In 1936, a German researcher named Gerhard Schrader created the first ever nerve agent by accident.
He was attempting to develop a new insecticide for Germany’s food supply, but instead created a deadly chemical weapon, which, while on the brink of war, Hitler would begin developing to use on the Allied forces.
Thankfully, the nerve agent was never deployed by the Nazis, and after the war, Britain found itself needing to dispose of what it had seized.
Operation Sandcastle was the mission to get rid of a stockpile of more than 71,000 bombs in the sea off the coasts of Scotland and Northern Ireland.
Today, 70 years on, there are still many unanswered questions.
They called it Tabun
After discovering that Schrader’s insecticide not only killed insects but also the animals around them, researchers began developing it as a weapon as World War II loomed.
The nerve agent was called Tabun, from the German word for taboo. While other chemical weapons such as mustard gas and phosgene took hours or days to kill victims, Tabun required only 20 minutes.
In 1943, the first large-scale Tabun factory was up and running in Poland.
Hitler, however, never sanctioned the use of Tabu.
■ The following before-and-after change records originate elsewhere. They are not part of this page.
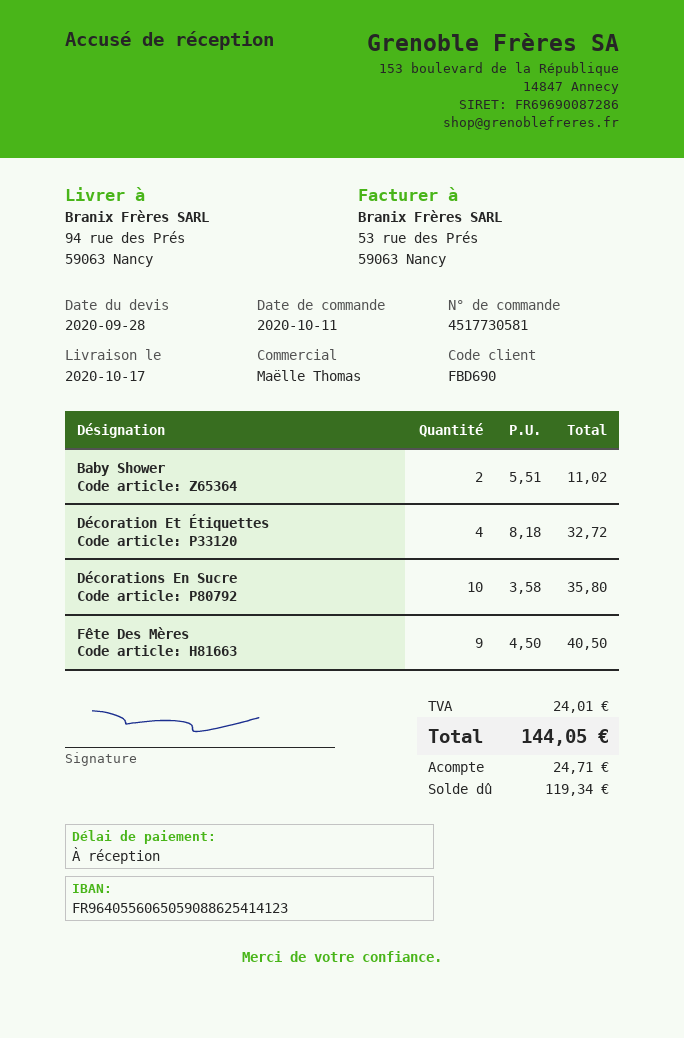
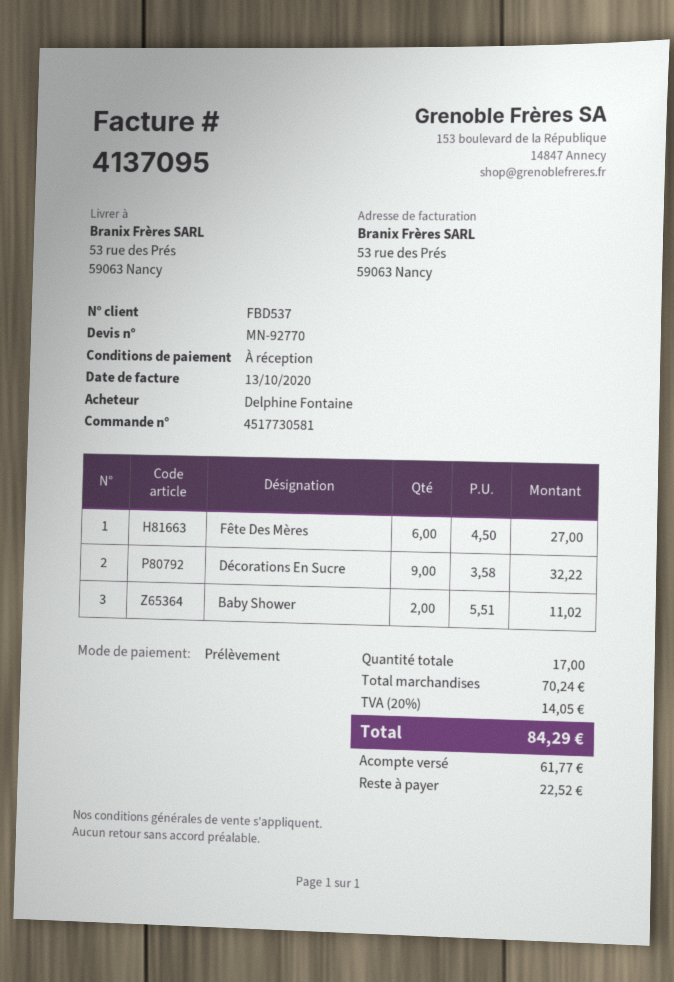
customer number: FBD690 -> FBD537
ship to: 94 rue des Prés, 59063 Nancy -> 53 rue des Prés, 59063 Nancy
Décoration Et Étiquettes: 4 x 8.18 = 32.72 -> none
Décorations En Sucre: 10 x 3.58 = 35.80 -> 9 x 3.58 = 32.22
Fête Des Mères: 9 x 4.50 = 40.50 -> 6 x 4.50 = 27.00
tax: 24.01 -> 14.05
total: 144.05 -> 84.29
deposit: 24.71 -> 61.77
balance: 119.34 -> 22.52

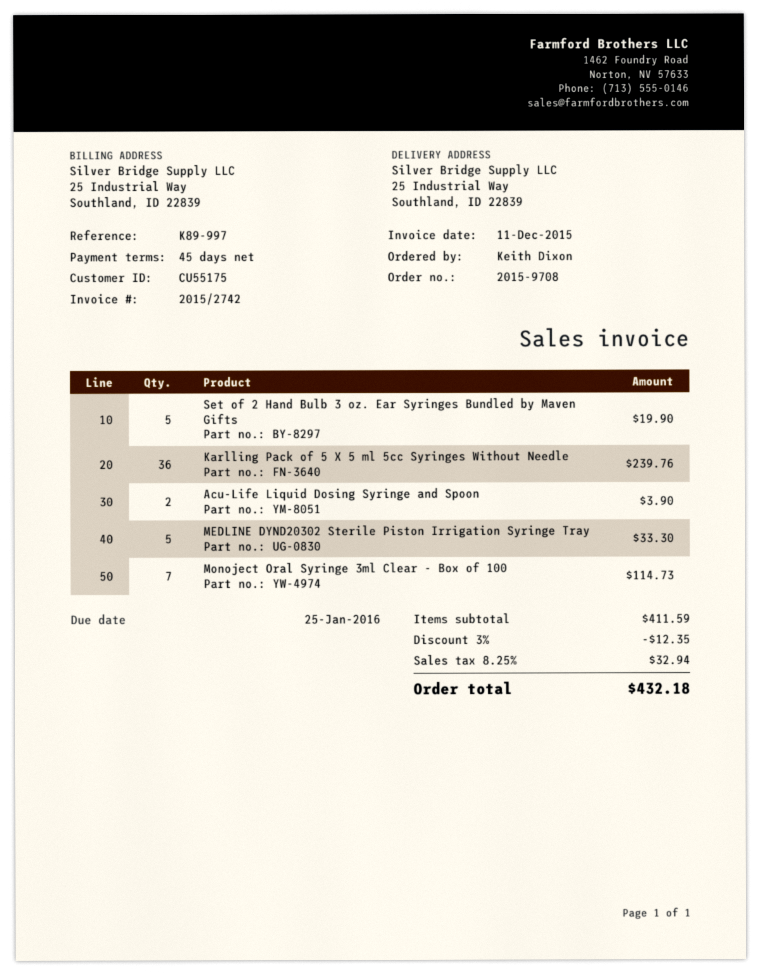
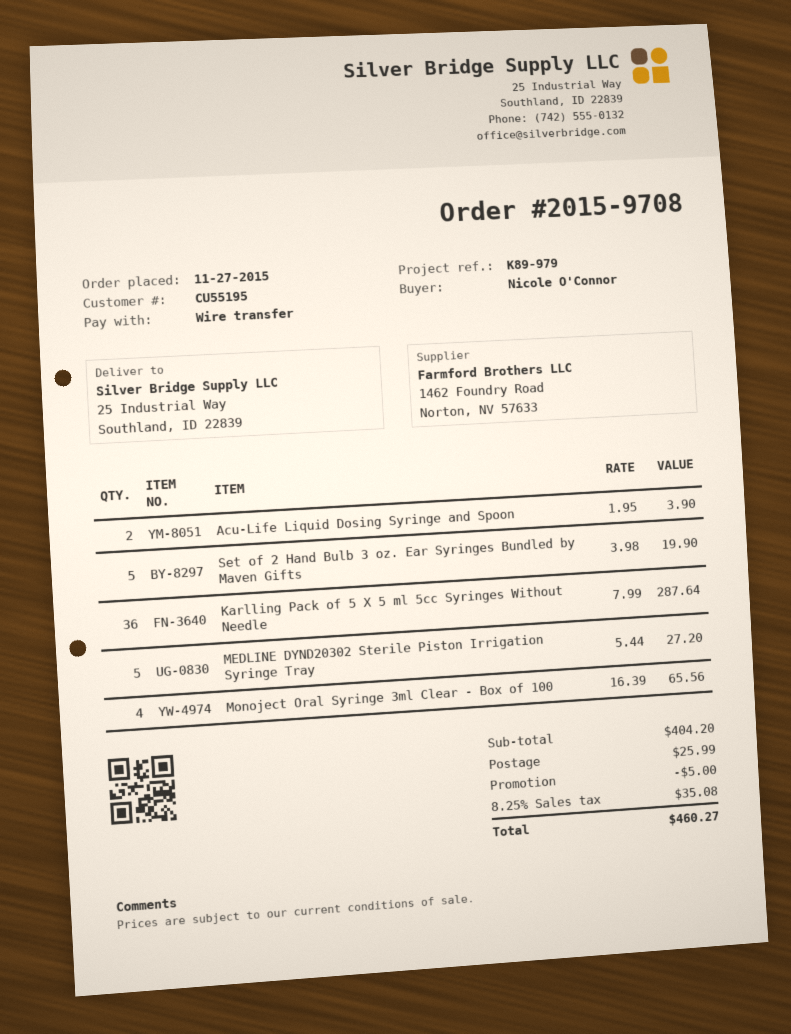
customer number: CU55175 -> CU55195
reference: K89-997 -> K89-979
ordered by: Keith Dixon -> Nicole O'Connor
Karlling Pack of 5 X 5 ml 5cc Syringes Without Needle: 36 for 239.76 -> 36 for 287.64
MEDLINE DYND20302 Sterile Piston Irrigation Syringe Tray: 5 for 33.30 -> 5 for 27.20
Monoject Oral Syringe 3ml Clear - Box of 100: 7 for 114.73 -> 4 for 65.56
subtotal: 411.59 -> 404.20
discount: 12.35 -> 5.00
shipping: none -> 25.99
tax: 8.25% = 32.94 -> 8.25% = 35.08
total: 432.18 -> 460.27

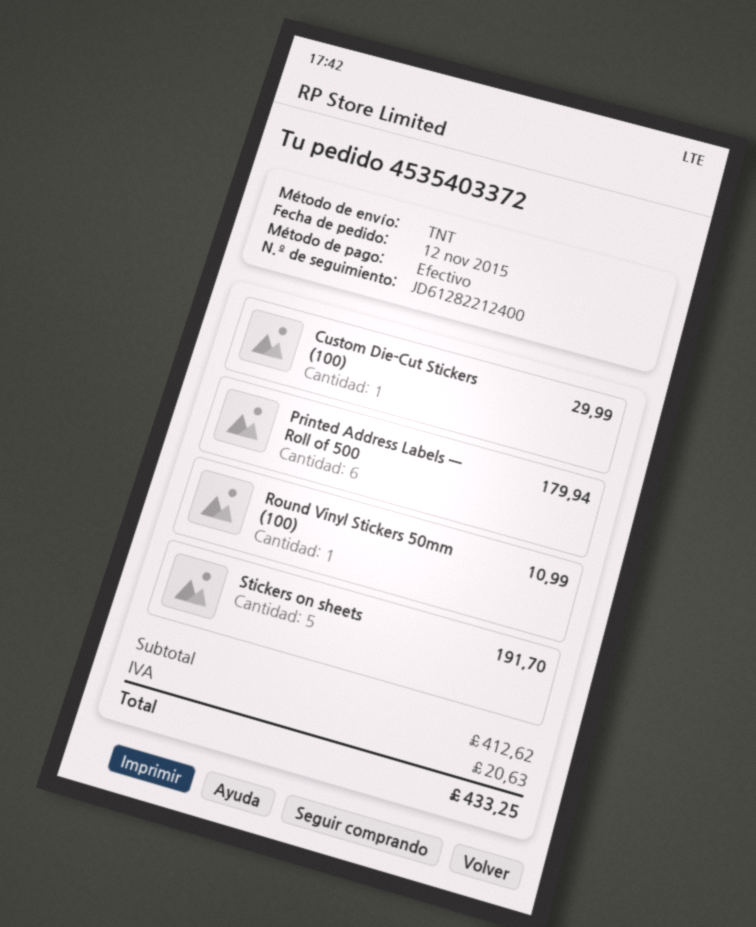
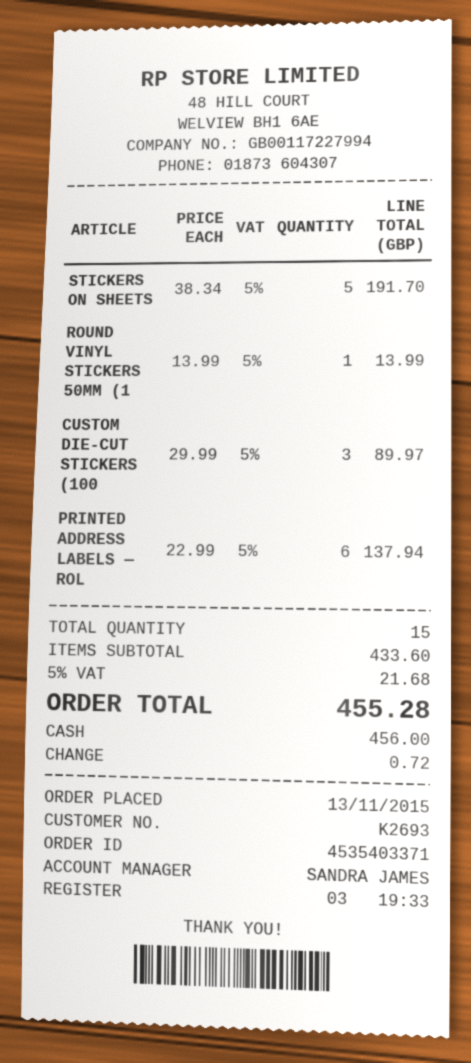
order number: 4535403372 -> 4535403371
order date: 2015-11-12 -> 2015-11-13
Custom Die-Cut Stickers (100): 1 for 29.99 -> 3 for 89.97
Printed Address Labels — Roll of 500: 6 for 179.94 -> 6 for 137.94
Round Vinyl Stickers 50mm (100): 1 for 10.99 -> 1 for 13.99
subtotal: 412.62 -> 433.60
tax: 20.63 -> 21.68
total: 433.25 -> 455.28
In the years after the war ended, the British captured thousands of German bombs filled with the nerve agent.
While most were destroyed, a stockpile was split between Britain and the US.
But many of the bombs were leaking or were too dangerous to keep.
In 1954, the Ministry of Defence concluded that the Tabun held no value in a world with nuclear weapons and, by then, more advanced chemical weapons like sarin were prevalent.
Operation Sandcastle
Operation Sandcastle was tasked with dumping the stockpile of Tabun 80 miles north west of Northern Ireland.
The stockpile was first brought to Cairnyan, in Dumfries and Galloway, where the weapons were divided among three ships to be ready for scuttling – the act of purposefully sinking a ship.
On July 25, 1955, 16,088 bombs were loaded onto the SS Empire Claire before it was towed out to sea.

At around 10am, on July 27, TNT charges were used to sink the vessel and its load 2,500 metres down into the depths of the Atlantic Ocean.
The MV Vogtland and the SS Kotka were loaded with the rest of Tabun, approximately 26,000 bombs each, and they too were sunk.
The dark shadow left by Operation Sandcastle
In 2020, the Ministry of Defence was criticised after it was revealed it lost the records containing the details of 24 chemical weapons, including those of Operation Sandcastle.
It was also revealed that the dumped nerve agent was never monitored.

According to the then-secretary state of defence, there was no monitoring because of the depth of the water and because Tabun is “destroyed by hydrolysis and rendered harmless in seawater”.
After the destruction, the world has not seen the end of chemical weapons.
During the Iran-Iraq war beginning in 1980, Iran engaged in chemical warfare against Iraq.
It was used in the Tokyo subway terrorist attacks in 1995.
In 2012, the Syrian regime used the chemical weapon sarin on its own civilians during the 14-year-long civil war.